En fait, vous manquez d’intelligence pratique. Quand une série de manifestation rassemble 1 million de personne, c’est de cela qu’il faut profiter.
Vous allez manifester contre le marché Transatlantique ? Il y aura 10 000 personnes dans la rue. Et alors ? Ca changera quoi ? Les décisions ne sont même pas prise à Paris...
Or, cette loi, elle heurte la chair des gens (c’est leur progéniture dont il est éventuellement question après tout), et donc ça rassemble beaucoup. D’ailleurs, je suis sûr que 90% des gens qui participent à cette manif sont contre le marché transatlantique. J’ai même cru voir des pancarte "du travail pour tous, plutôt que le mariage pour tous".
L’intelligence pratique implique de s’appuyer sur ce mouvement pour changer la donne.
Faire passer l’enfant de sujet de droit à objet de droit n’est pas du tout anodin.
D’autant plus que c’est inévitablement le marché qui sera convoqué pour produire artificiellement les enfants désirés, puisqu’ils ne peuvent l’être de manière naturelle.
Cela montre évidemment que ce gouvernement ne fera strictement rien contre le marché.

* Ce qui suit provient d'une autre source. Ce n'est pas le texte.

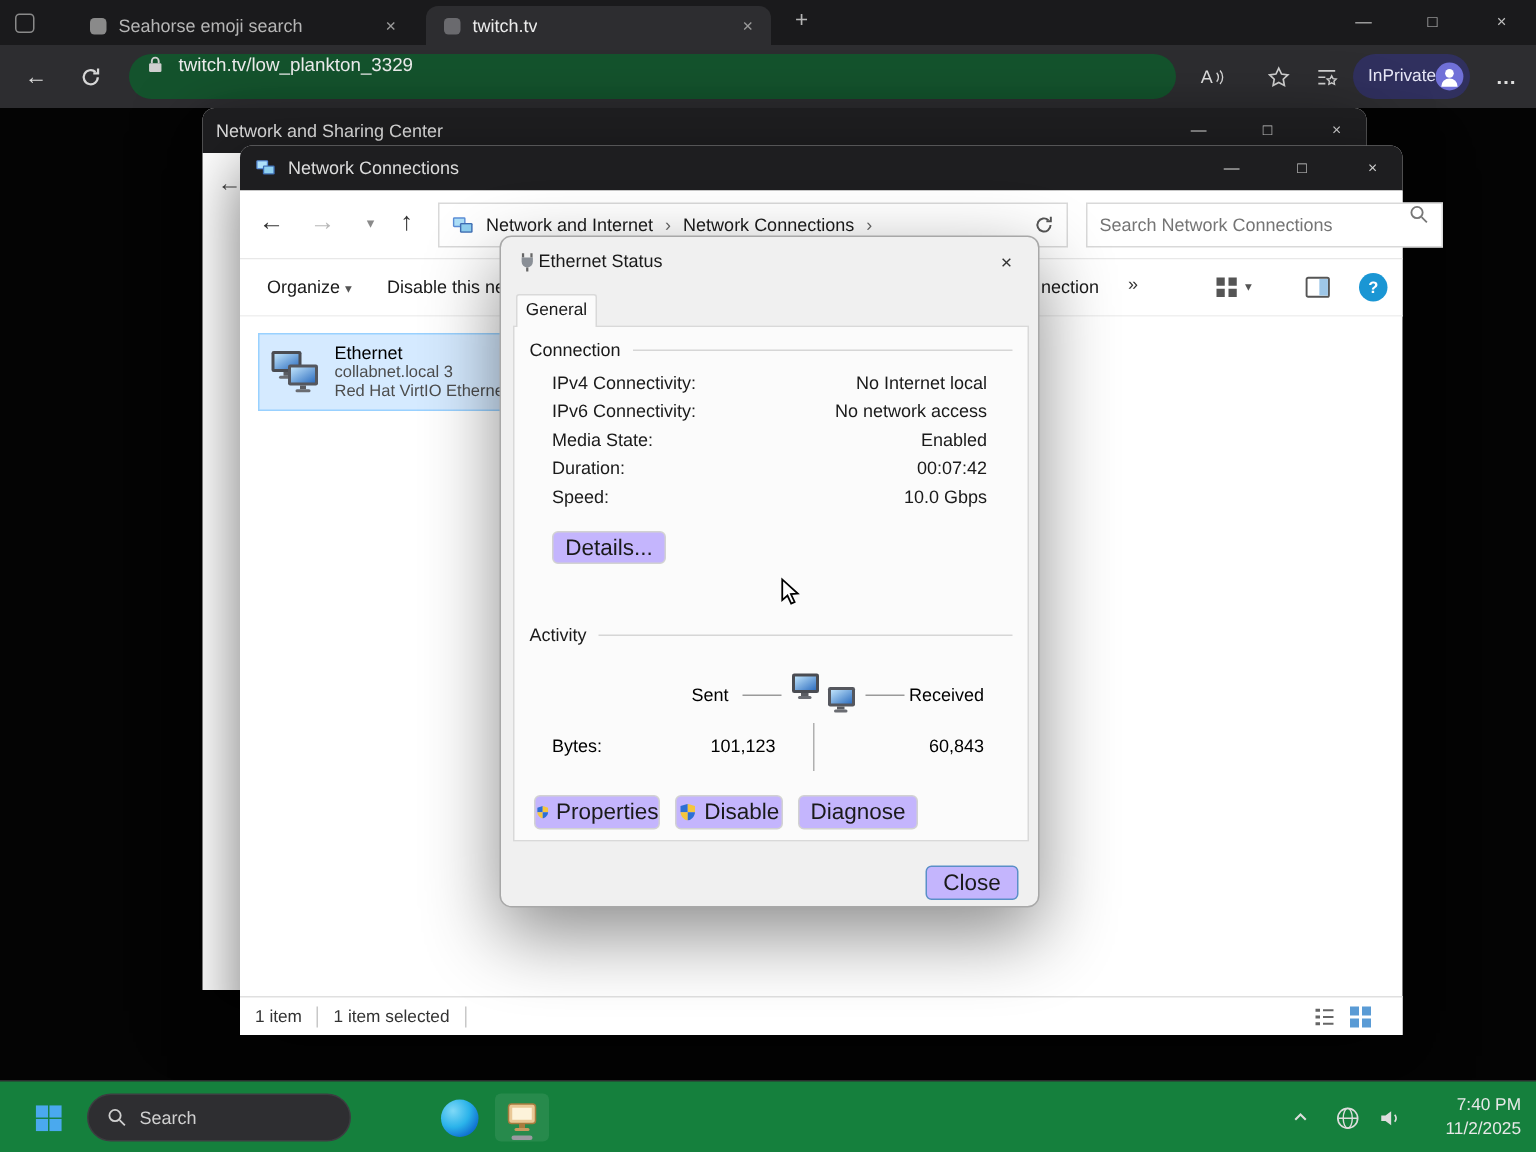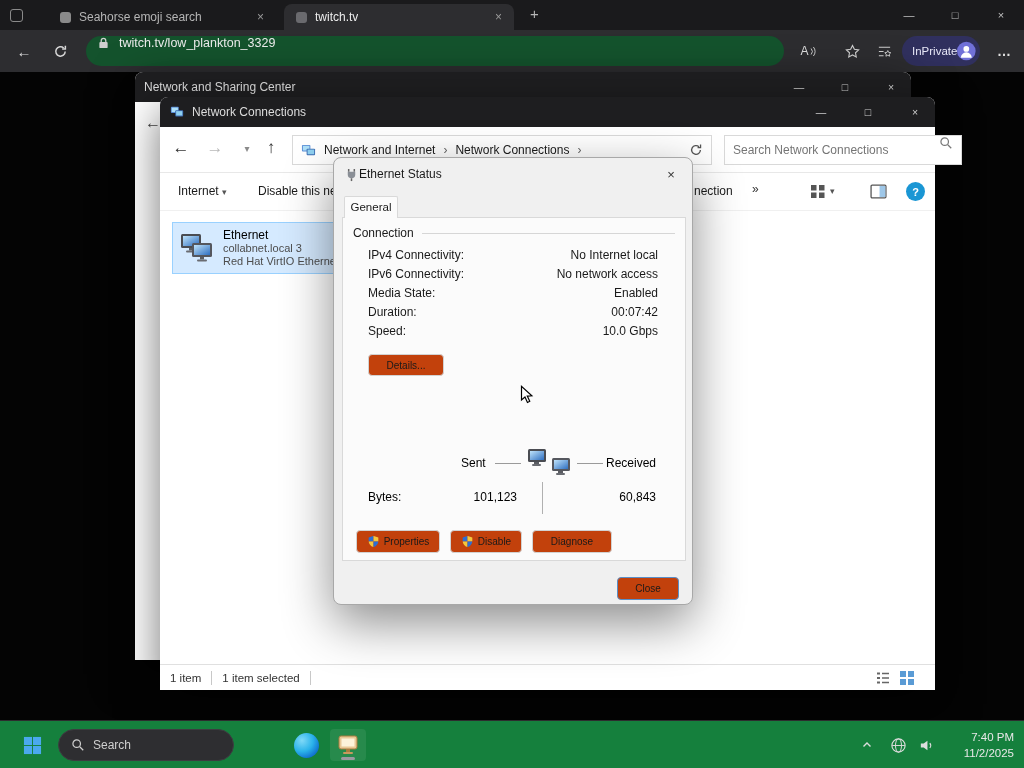--- a/index.html
+++ b/index.html
@@ -180,7 +180,7 @@
     </div>
 
     <div class="cmdbar">
-      <span style="position:absolute;left:18px;top:11px"><span>Internet</span> <span style="font-size:9px;color:#555">▾</span></span>
+      <span style="position:absolute;left:18px;top:11px"><span>Organize</span> <span style="font-size:9px;color:#555">▾</span></span>
       <span style="position:absolute;left:98px;top:11px;white-space:nowrap">Disable this network device</span>
       <span style="position:absolute;left:534px;top:11px">nection</span>
       <span style="position:absolute;left:592px;top:9px;color:#333">»</span>

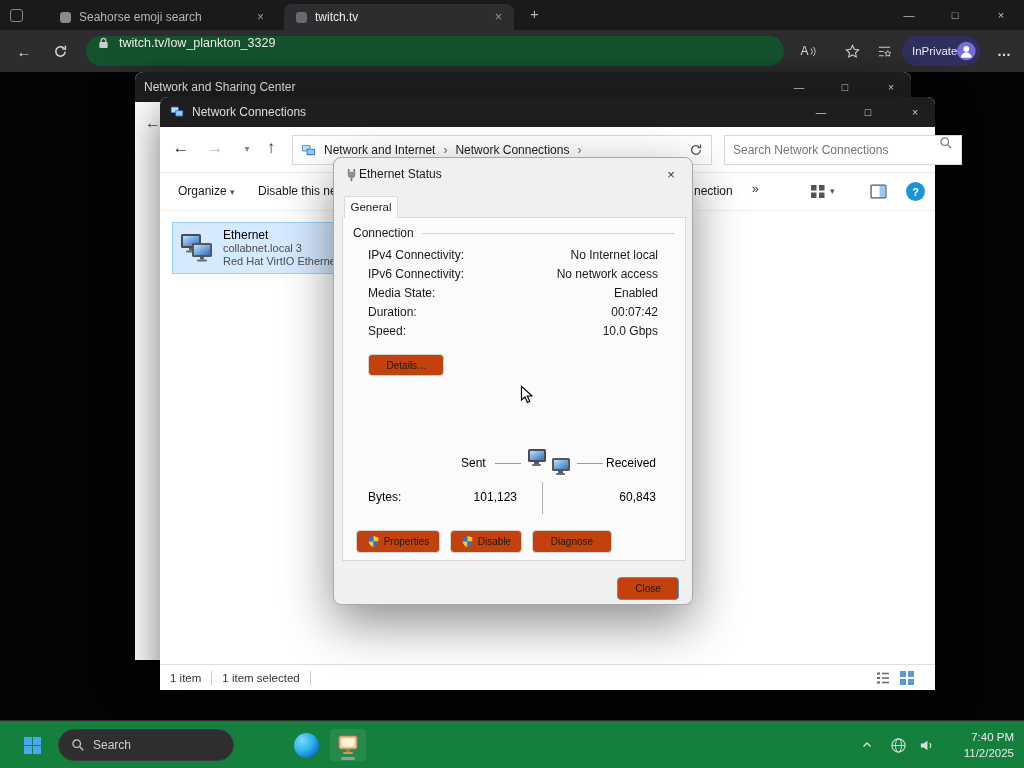--- a/index.html
+++ b/index.html
@@ -49,7 +49,7 @@
   .grp{position:absolute;left:0;right:0;display:flex;align-items:center;padding:0 10px;font-size:12px;color:#1a1a1a}
   .gline{flex:1;border-top:1px solid #d6d6d6;margin-left:8px}
   .drow{position:absolute;left:0;right:0;height:19px;display:flex;justify-content:space-between;padding:0 27px 0 25px;font-size:12px;color:#1a1a1a}
-  .btn{background:#c2410c;border:1px solid #d2d2d2;border-radius:4px;font-size:10px;color:#1a1a1a;display:flex;align-items:center;justify-content:center}
+  .btn{background:#c4b5fd;border:1px solid #d2d2d2;border-radius:4px;font-size:15px;color:#1a1a1a;display:flex;align-items:center;justify-content:center}
   .dash{position:absolute;border-top:1px solid #9a9a9a;width:26px}
   .pbtns{position:absolute;left:13px;top:312px;display:flex;gap:10px}
 

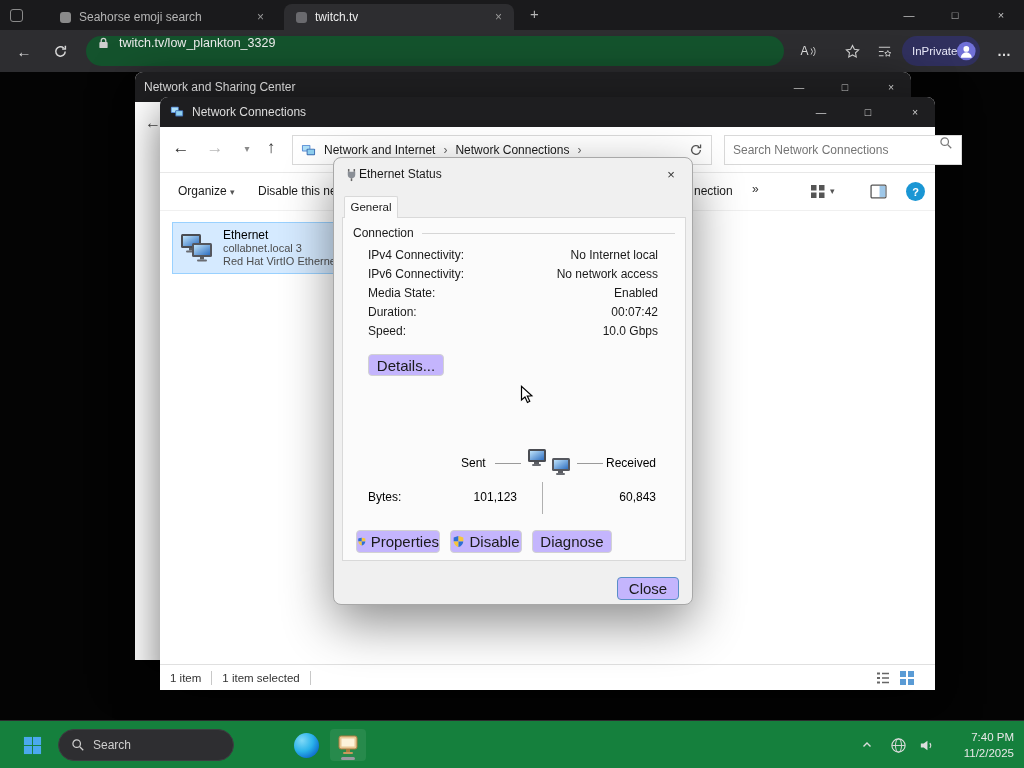--- a/index.html
+++ b/index.html
@@ -286,6 +286,10 @@
         <span>Details...</span>
       </button>
 
+      <div class="grp" style="top:198px">
+        <span>Activity</span>
+        <div class="gline"></div>
+      </div>
 
       <div style="position:absolute;left:0;right:0;top:228px;height:36px">
         <span style="position:absolute;left:118px;top:10px;font-size:12px">Sent</span>

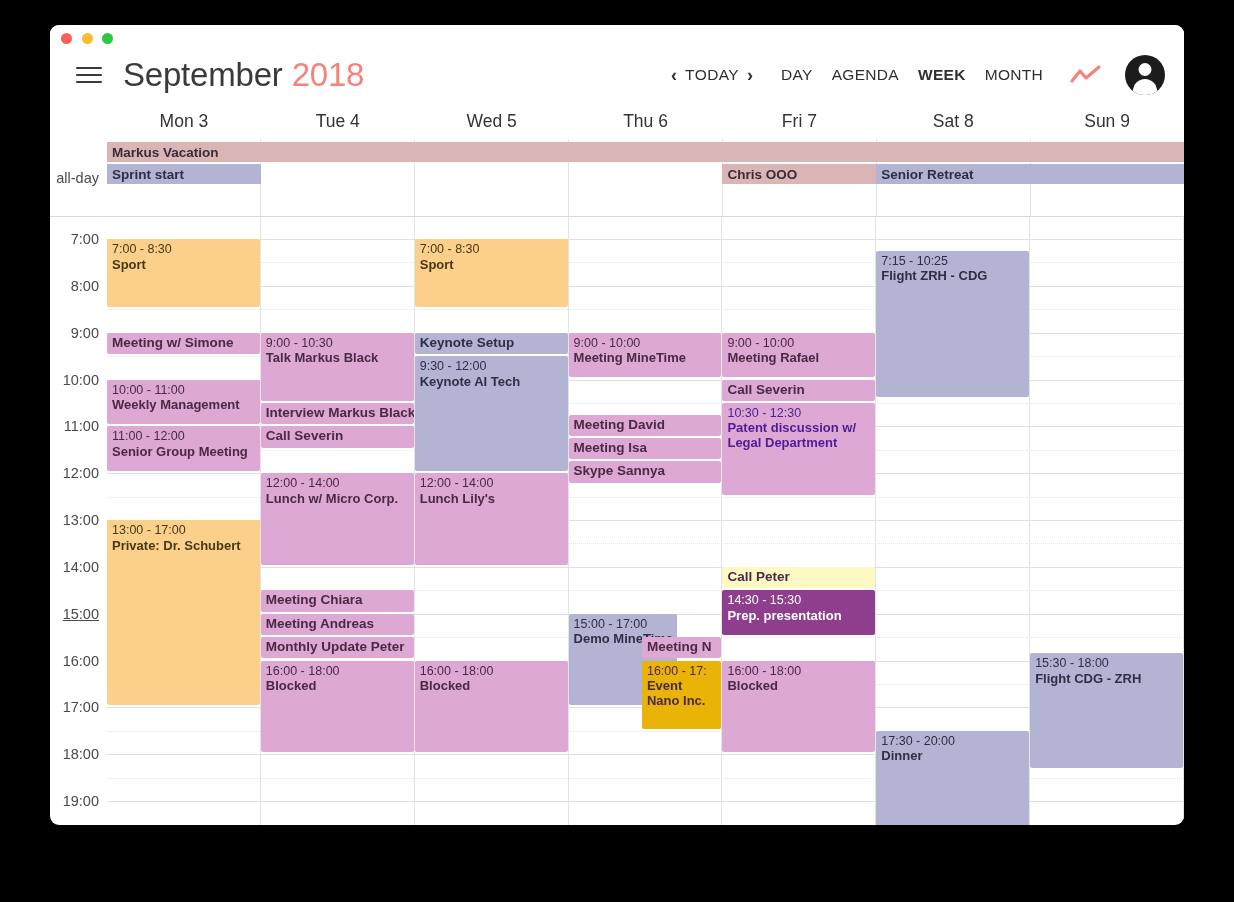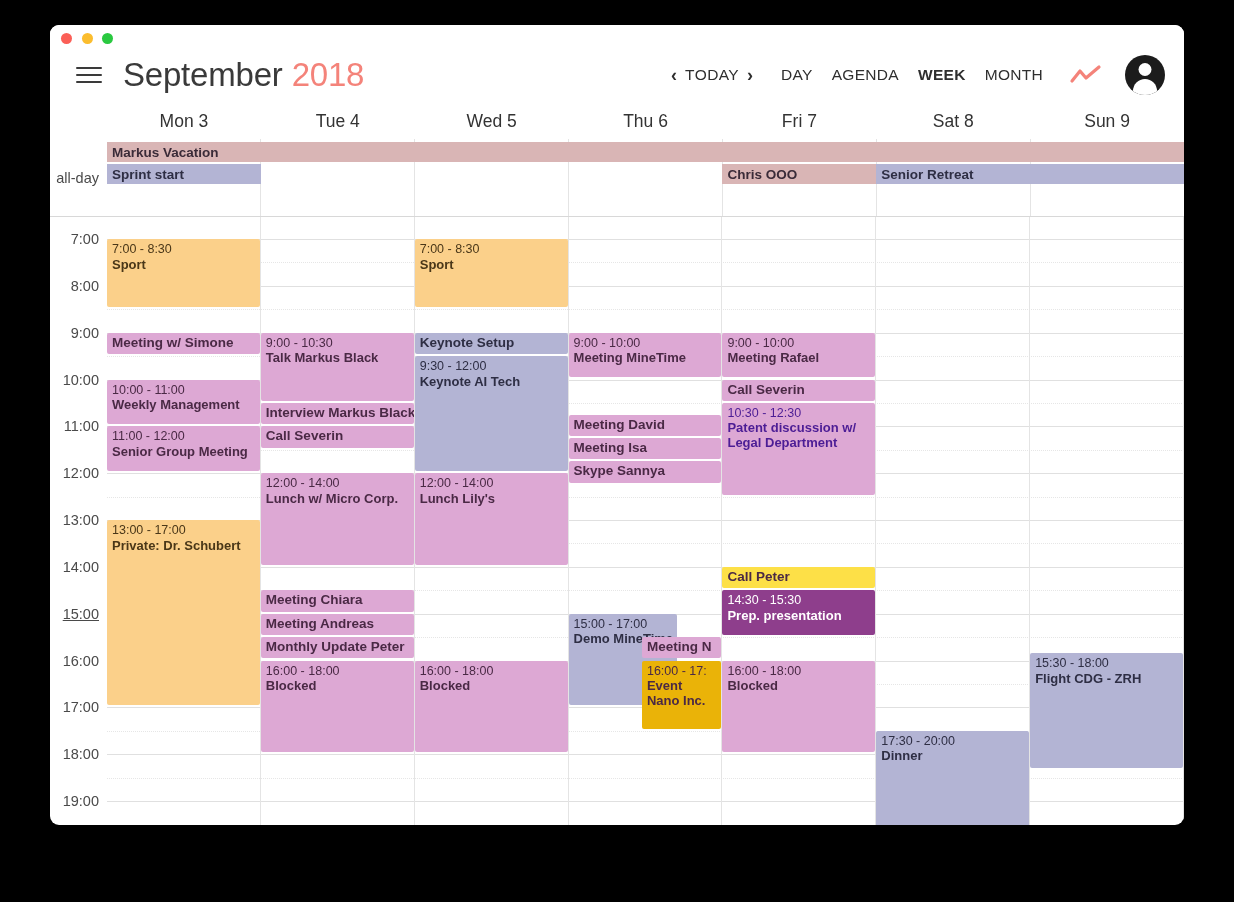--- a/index.html
+++ b/index.html
@@ -464,6 +464,10 @@
               </div>
             </div>
             <div class="daycol">
+              <div class="ev" style="top: 33.7083px; height: 146.462px; left: 0%; width: 100%; background: rgb(179, 180, 212); color: rgb(46, 46, 68);">
+                <span class="t">7:15 - 10:25</span>
+                <span class="n">Flight ZRH - CDG</span>
+              </div>
               <div class="ev" style="top: 513.75px; height: 115.083px; left: 0%; width: 100%; background: rgb(179, 180, 212); color: rgb(46, 46, 68);">
                 <span class="t">17:30 - 20:00</span>
                 <span class="n">Dinner</span>

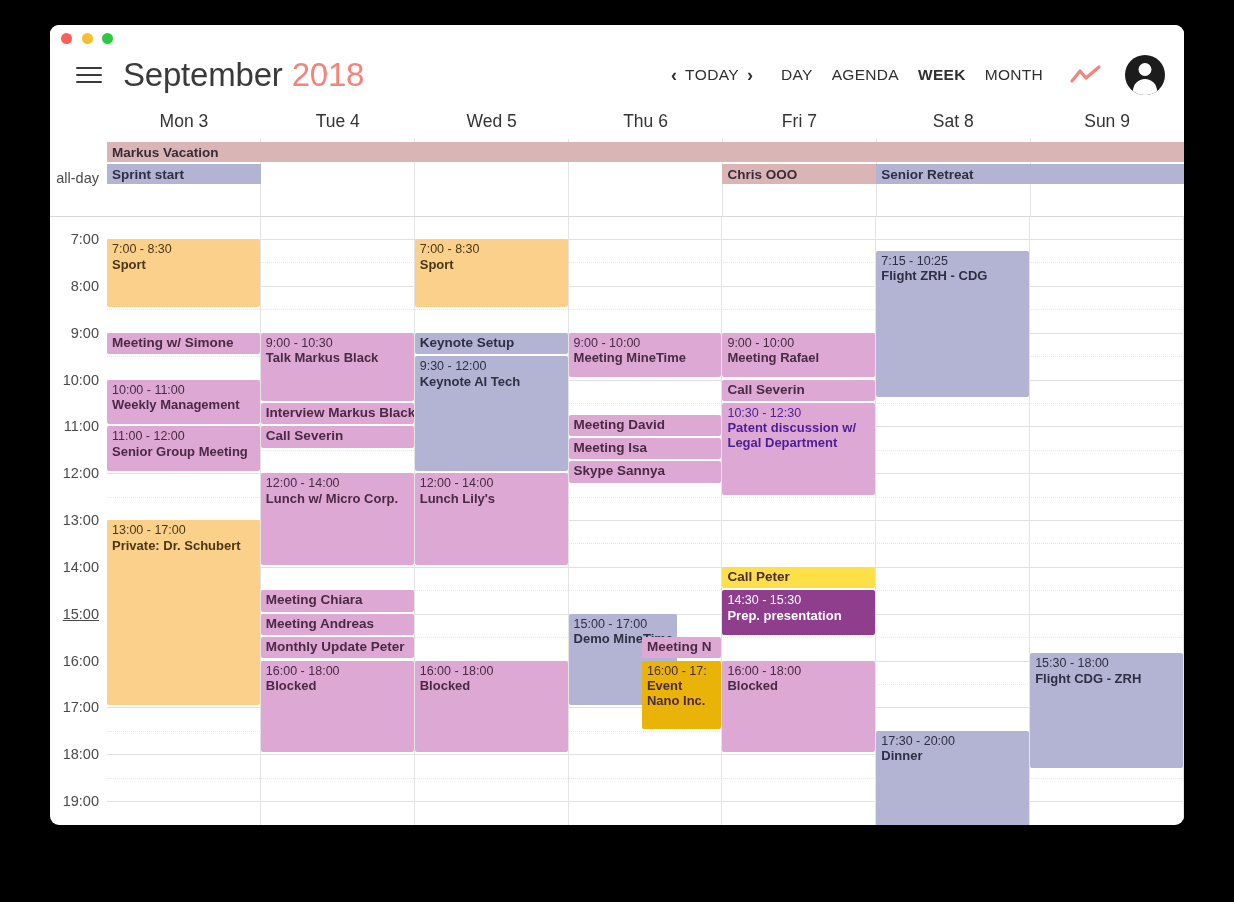--- a/index.html
+++ b/index.html
@@ -451,7 +451,7 @@
                 <span class="t">10:30 - 12:30</span>
                 <span class="n">Patent discussion w/ Legal Department</span>
               </div>
-              <div class="ev compact" style="top: 349.833px; height: 21.4167px; left: 0%; width: 100%; background: #fde047; color: rgb(74, 41, 69);">
+              <div class="ev compact" style="top: 349.833px; height: 21.4167px; left: 0%; width: 100%; background: #fef9c3; color: rgb(74, 41, 69);">
                 <span class="n">Call Peter</span>
               </div>
               <div class="ev" style="top: 373.25px; height: 44.8333px; left: 0%; width: 100%; background: rgb(142, 62, 140); color: rgb(255, 255, 255);">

C’est d’ailleurs bien pour cela qu’il a traité le mariage homosexuel en priorité... N’oubliez pas qu’il s’agit d’une commande d’un multimillionnaire.
Je pense donc qu’il n’est pas du tout inintéressant d’appuyer sur ce sujet, puisque cela montre bien que le parti socialiste est étranger à toute forme de moralité. C’est certainement pour cela qu’il se permet toujours des discours cyniques et démagogiques, sans pudeur aucune, mais qui n’ont jamais aucun rapport avec les mesures qu’il mettra en place une fois au pouvoir...
Combien le PS a-t-il râlé sur certaines mesures de Sarkozy (suivi et exclusion des chômeurs, augmentation de l’âge de la retraite,...etc). Or, a-t-il remis en cause un seul instant ces mesures ? Non.
La gauche sans morale peut se permettre de mentir sans vergogne. C’est moins le cas à droite (coté chrétien s’entend). On attrape pas des mouches avec du vinaigre.
Dans le monothéisme, toute loi, qu’elle soit physique ou morale, correspond aux manières de fonctionner du monde créé par Dieu.
Par exemple, si tu sautes d’un avion sans parachute, tu meurs. Il en est de même pour les comportements, desquels les gens récoltent les fruits, par simple application des lois morales. Faire n’importe quoi, c’est tôt ou tard tomber de haut.
La loi morale est une vraie loi, à l’image des lois physiques. On est contraint à respecter les lois morales, comme l’on est contraint à respecter les lois physiques. On peut approcher la loi morale dans la narration biblique lue avec foi. Et on peut aussi approcher la loi morale par l’histoire lue avec raison. La foi et la raison ne s’opposent pas.
l’intérêt des religions n’est pas la véracité historique de ses dires.
Ça montre un drôle de rapport à la vérité. Vous adoptez ici une vision purement utilitariste de la religion, ce qui est à mon avis contestable.
La grande réussite du judaïsme (antique), c’est qu’il fut considéré comme la vérité sur l’origine de l’homme et du monde. Il apportait un éclairage nouveau sur les Dieux du polythéisme qui avait cours dans les civilisation qui l’environnaient : ceux-ci étaient vus comme des anges descendus sur terre (cf Les géants au début de la genèse, ou le livre d’Enoch), les demi-dieux étant considérés comme les "métis" que ces anges auraient eu avec des femmes humaines.
Paradoxalement, ce judaïsme antique affirme que les religions païennes (Egyptienne, Grecques, Romaines, Sumériennes, Scandinaves, Celtiques...etc) n’étaient pas fondées sur des inepties, mais simplement qu’elles avaient élevé au rang de Dieux ce qui n’étaient en fait que des anges déchus.
Aujourd’hui, toute science affirmerait que les religions païenne étaient fondées sur des rêveries à prendre sur un plan symbolique, car l’homme serait un être congénitalement enclin au fantasme. Le judaïsme (antique) n’affirme pas du tout cela. Il vient pour établir une vérité : Vos Dieux étaient des Anges déchus.
De plus, en éclairant l’origine de l’homme, le judaïsme (antique) éclairait ainsi la nature de l’homme et de son rapport au monde, ce qui permettait de fournir un point d’ancrage solide à la raison. Assuré par la validité de son axiomatique, la raison a ainsi pu se développer de manière stable pendant des siècles, loin de tout relativisme.